In fact, this is something I'm trying to think about more. Excel is a truly great piece of software; it's Microsoft's masterpiece. Word is an OK Word Processor. Access is A.N.Other database. Powerpoint is ... well frankly let's not go there.

But Excel is wonderful. It's the universal, "Swiss Army" desktop solution with dozens of little functional "blades". Want a "to-do" list? Excel. Want a status report? Excel? Want to do some calculations? Excel. Want to do some basic string processing? I write VBA macros for the same kinds of simple data crunching that I'd use Perl for in Unix. Want to make a couple of graphs and charts? Excel. Want to mock up some forms? Want to make tables of data and sort and filter them? You guessed it ...

And not only does Excel does all this, it makes it all pretty intuitive. Have a look at how they do Pivot Tables for an example of something pretty slick.

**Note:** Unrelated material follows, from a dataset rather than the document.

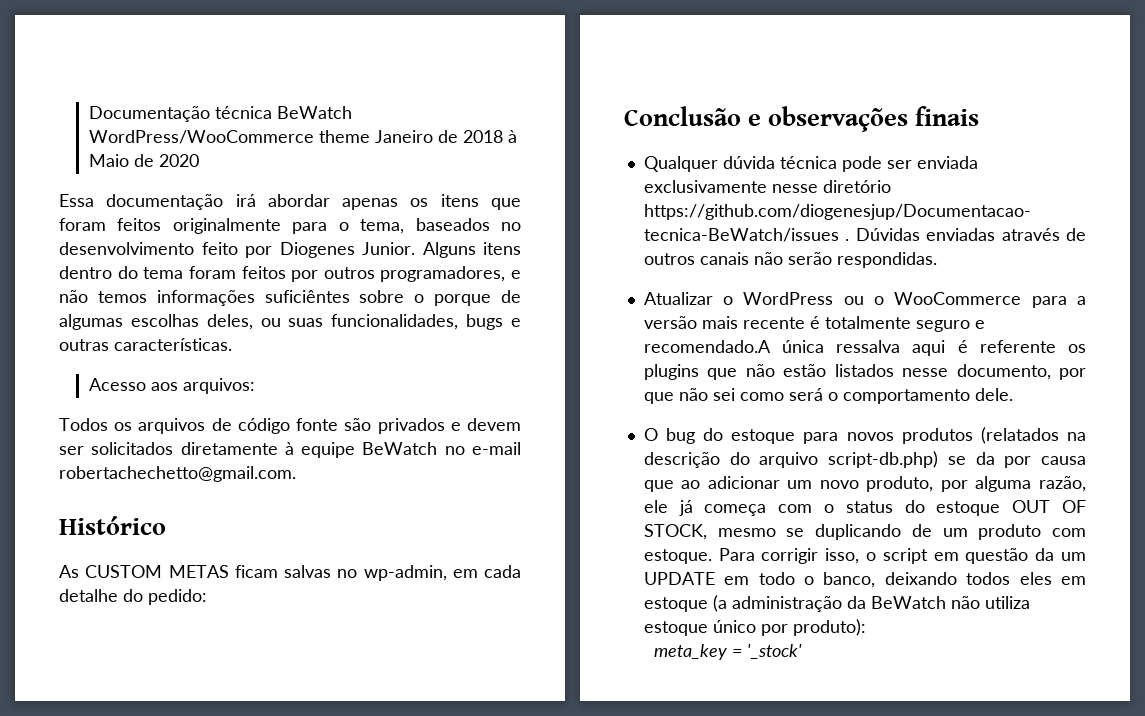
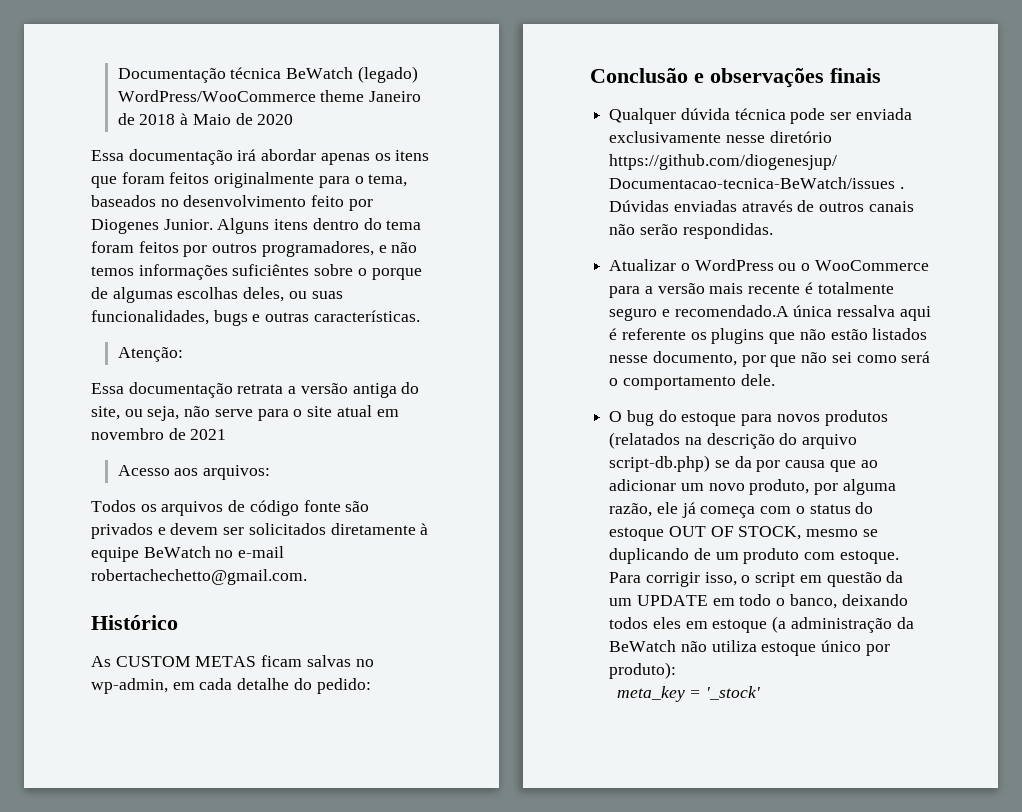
(352, 112) none -> [357,66,418,83] (legado)
(232, 344) none -> [117,347,183,362] [91,382,420,398] [91,405,399,421] [91,428,227,440] // Atenção: // Essa documentação retrata a versão antiga do site, ou seja, não serve para o site atual em novembro de 2021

No-one else is even close. Not Google's online spreadsheet. Not Open Office's attempts at catching up. Not WikiCalc. Microsoft's advantage with Excel is undisputed. It's all theirs to throw away.

And what sucks most about Excel? The fact that people are always mailing spreadsheets around to each other and they have trouble keeping a single, up-to-date copy between them. What they need is Excel socialized. And where's socialized Excel? Caught up in turf-wars and lost behind a bunch of vague, confusing products like "SharePoint" and technologies like Excel Services.

Now, if I ran Microsoft, and I was worried about Microsoft being dead, I'd be making the most I could of Excel : pumping money and smart people and advertising into it, setting up skunk-works, hiring clever explainers to get simple messages out, as loudly and clearly as possible.

In particular I'd have :


  • Excel Studio : a complete development environment for people to build new applications on top of the Excel engine or to compile spreadsheet-based prototypes into other pieces of software.

  • A Social Excel : the Excel client would allow many people to work on a shared spreadsheet either via a central web-server, LAN server, or simply sync. multiple users together over P2P (imagine something like a Skype call working on one spreadsheet.)

  • Excel Live : a free, central web-based server to set up groups sharing the same spreadsheet with (obviously) Wiki-like (WikiCalc-like) hyper-linking between spreadsheets

  • Excel Express : a completely free-as-in-beer cut-down version of Excel that anyone could download and use to work on a shared spreadsheet. I'd want Excel Express to be as easily available and viral as Skype or Pando.



99% of the world's "semi-structured" data is not in Microformats but in tables in spreadsheets. And, Microsoft pretty much own that. But there's a huge demand (and opportunity) to put it all on the internet. Like I say, this is Microsoft's platform to lose.